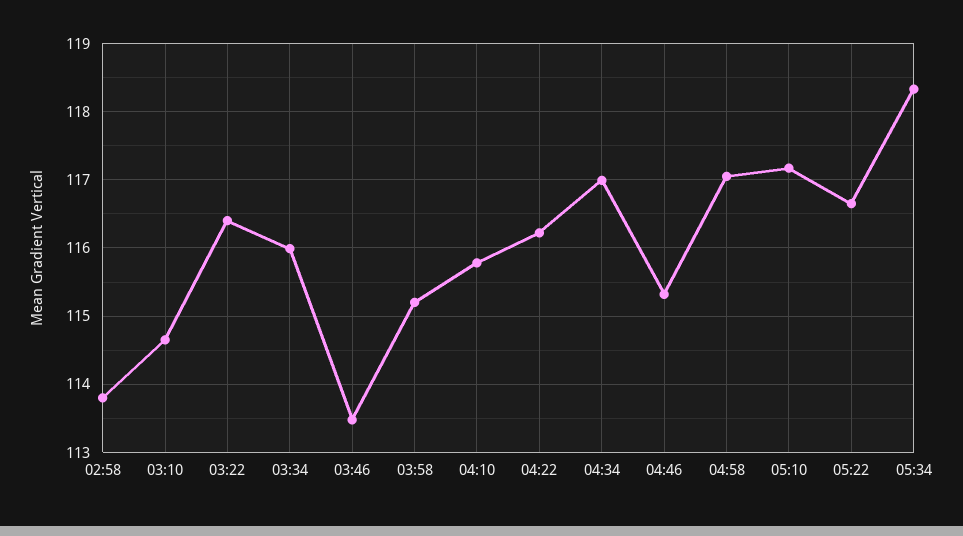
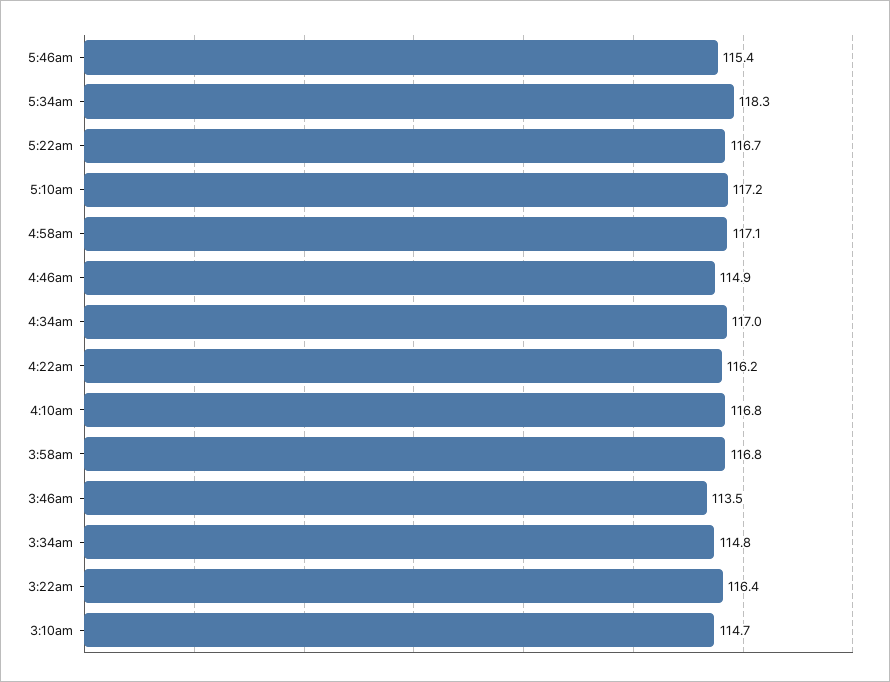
02:58: 113.8 -> none
03:34: 116 -> 114.8
03:58: 115.2 -> 116.8
04:10: 115.8 -> 116.8
04:46: 115.3 -> 114.9
5:46am: none -> 115.4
-=-=-=-=-
#### What you have to do:
When you reproduce the entries above, keep every word exactly and leave out each picture.

#### Response to the exercise:
02:58: 113.8 -> none
03:34: 116 -> 114.8
03:58: 115.2 -> 116.8
04:10: 115.8 -> 116.8
04:46: 115.3 -> 114.9
5:46am: none -> 115.4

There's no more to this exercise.